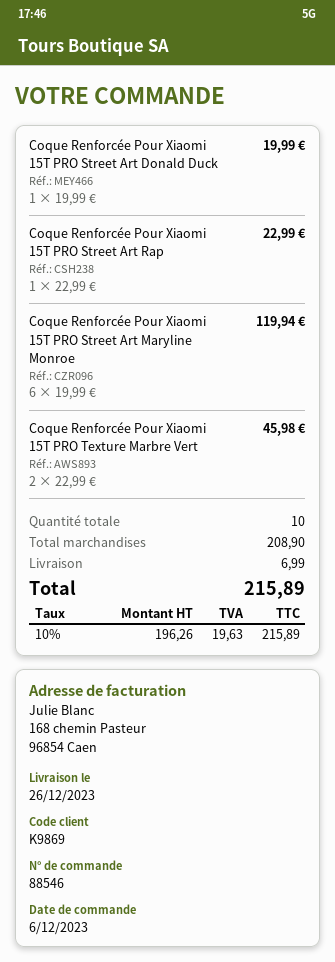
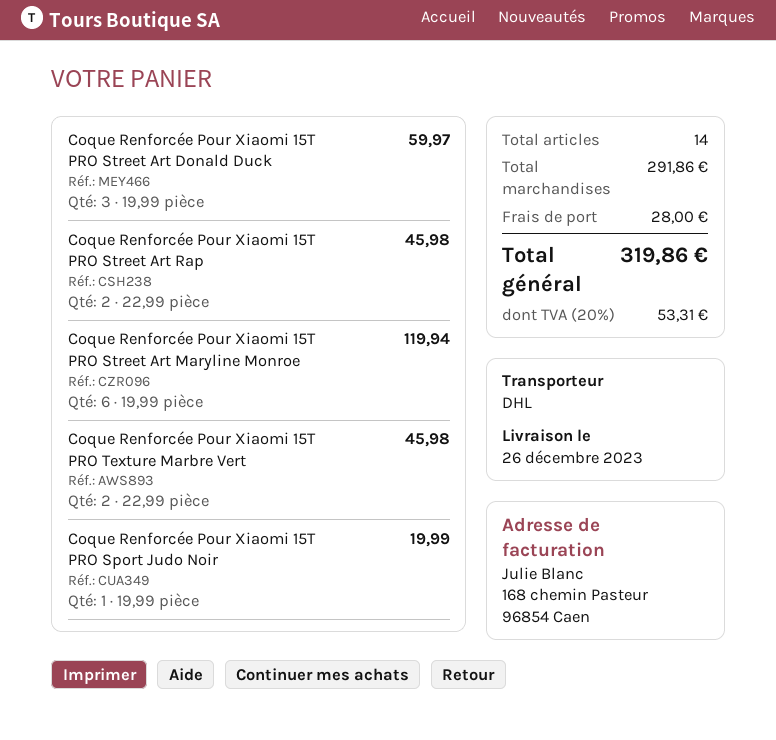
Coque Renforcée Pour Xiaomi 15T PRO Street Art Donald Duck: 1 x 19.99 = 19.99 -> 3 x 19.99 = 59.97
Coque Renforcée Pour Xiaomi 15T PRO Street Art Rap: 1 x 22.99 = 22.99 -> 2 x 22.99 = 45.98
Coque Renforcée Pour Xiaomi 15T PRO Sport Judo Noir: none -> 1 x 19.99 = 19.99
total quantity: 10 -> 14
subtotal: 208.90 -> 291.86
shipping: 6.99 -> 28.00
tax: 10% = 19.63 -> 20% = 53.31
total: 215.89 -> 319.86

· · ·

(EXERCISE GOAL):
From the entries above, print the lines beginning at the one with "Coque Renforcée Pour Xiaomi 15T PRO Street Art Rap: 1" and stopping after the one with "shipping: 6.99 -> 28.00", exactly as written and with nothing else.

(EXERCISE OUTPUT):
Coque Renforcée Pour Xiaomi 15T PRO Street Art Rap: 1 x 22.99 = 22.99 -> 2 x 22.99 = 45.98
Coque Renforcée Pour Xiaomi 15T PRO Sport Judo Noir: none -> 1 x 19.99 = 19.99
total quantity: 10 -> 14
subtotal: 208.90 -> 291.86
shipping: 6.99 -> 28.00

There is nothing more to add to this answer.